Updated: Apr 11, 2021
When I was 9 years old my life changed forever. My parents had been arguing a lot which was apparent to even my sister and I. She was 7 and I did my best to protect her from the shouting and smashing of items by hiding in the basement or under our beds. One spring morning in 1989 everything boiled over.
We were hiding in the closest in my room and had moved the dresser inside it forward to use as a barricade between us and whatever or whoever might open it. My sister and I would sit bundled up under a blanket gently whispering and trying to distract each other but often finding that difficult. An uncomfortable amount of time went by without any noticeable sounds until we heard the door to my room open. After a momentary pause, presumably while they looked under the bed, the door to the closet opened too. I could see the top of my father’s head and his frazzled hair just barely peaking over the dresser. He was a tall man at roughly 6’2” and we were crouched low trying not to be seen.
“Come out here you two, your mother and I need to talk to you” he said in an unfamiliar tone. He still sounded angry but there was a sense of finality in his worlds. Knowing it wasn’t wise for him to have to repeat himself we stood up and struggled to move the dresser when he leaned in and with one swift motion shoved it to the side. Seeing his face for the first time since this all began I could see frustration and emotional turmoil in his eyes.
“Come with me” he commanded. Holding hands Amy and I followed my father down the hall and to the left into the living room. Much of the furniture was moved or on its side as if a brief earthquake had occurred. Off to my right in the entryway to the dinning room there was a small pile of shattered glass. My mother stood close to the door, behind her on the porch was a box and a few trash bags. Her arms were crossed and her dyed platinum blond hair was matted down as if it had recently been soaked with water. I’d known her to be an emotionally turbulent woman in nearly ever instance of my childhood but in this moment you could see there was nothing but bottled fury.

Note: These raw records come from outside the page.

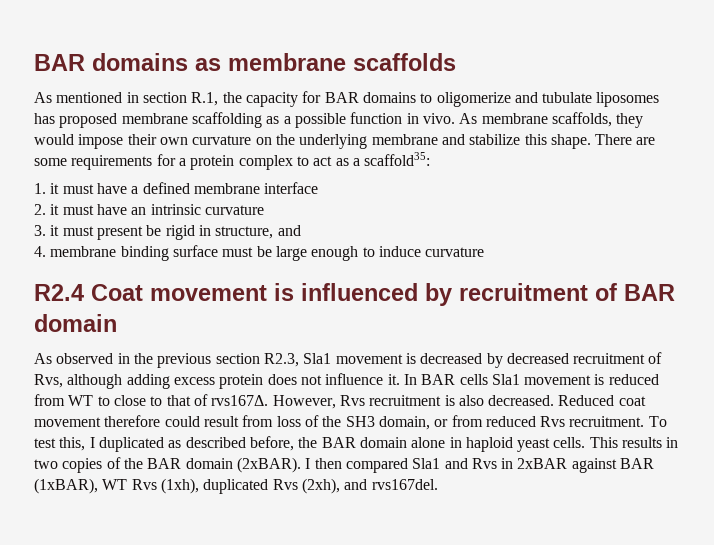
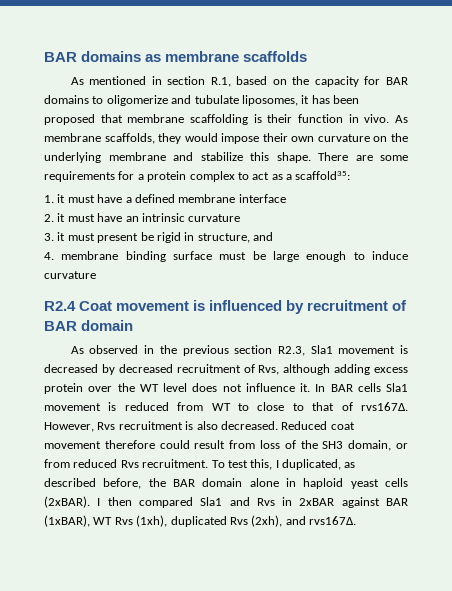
- As mentioned in section R.1, the capacity for BAR domains to oligomerize and tubulate liposomes has proposed membrane scaffolding as a possible function in vivo.
+ As mentioned in section R.1, based on the capacity for BAR domains to oligomerize and tubulate liposomes, it has been proposed that membrane scaffolding is their function in vivo.
- As observed in the previous section R2.3, Sla1 movement is decreased by decreased recruitment of Rvs, although adding excess protein does not influence it.
+ As observed in the previous section R2.3, Sla1 movement is decreased by decreased recruitment of Rvs, although adding excess protein over the WT level does not influence it.
- To test this, I duplicated as described before, the BAR domain alone in haploid yeast cells. This results in two copies of the BAR domain (2xBAR).
+ To test this, I duplicated, as described before, the BAR domain alone in haploid yeast cells (2xBAR).
- I then compared Sla1 and Rvs in 2xBAR against BAR (1xBAR), WT Rvs (1xh), duplicated Rvs (2xh), and rvs167del.
+ I then compared Sla1 and Rvs in 2xBAR against BAR (1xBAR), WT Rvs (1xh), duplicated Rvs (2xh), and rvs167∆.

They both kept their eyes trained on us not once looking at each other. My mother spoke first, “I am going to spend some time at grandma and grandpas house” turning to look at me she added, “your sister is coming with me and I want you to come too”. Not knowing if that was a question or not I simply put my harm around my sister and pulled her in close to me to indicate I wanted her and I to stay together. My father spoke up, “DOyou want to go with your mom Dave?”
“I don’t want to go anywhere right now and I want me and Amy to stay together” I answered. Still not looking at each other but seemingly to share the same emotion of frustration they both took a step towards us. My mom grabbed my sisters arm with one of her hands and wedged the other between us prying her apart from me. Feeling my sister literally being ripped away from me elevated this already tense moment to one of trauma. My dad placed his hands on my shoulder and spun me towards him but I tried to break free and grab Amy.
My sister turned to look at me and ours eyes locked as my father held me in place and my mother carried my sister out the door. She nearly tripped over the bags on the porch in her hurry to get to her car. She put Amy inside then briefly came back hastily grabbing the items and shoving them into the passenger seat. I could feel a river of tears gushing out of my swollen eyes as I just yelled, “WHY?!” with no answer. They drove away and my father, never good with dealing with emotions went downstairs to deal with the situation in his own way and leaving me along staring out the door.
Unsurprisingly this led to the divorce of my parents. I saw my sister a few times briefly in court and in short lived failed attempt to work out a custody agreement. Then in what is likely the greatest injustice of my life my mother and father ceased all communication with my sister staying with my mom and I staying with my father. This went on for 17 years without any communication between the two groups. I thought of her often but this was before the internet was widely accessible so a few failed attempts to find her in the white pages were all I had available to me. Post internet I could not find her either as I later found out she had moved away to Montana and changed her name. Finally in 2007 I got a message that simply read, “Hi, my name is Amy and I think I am your sister.”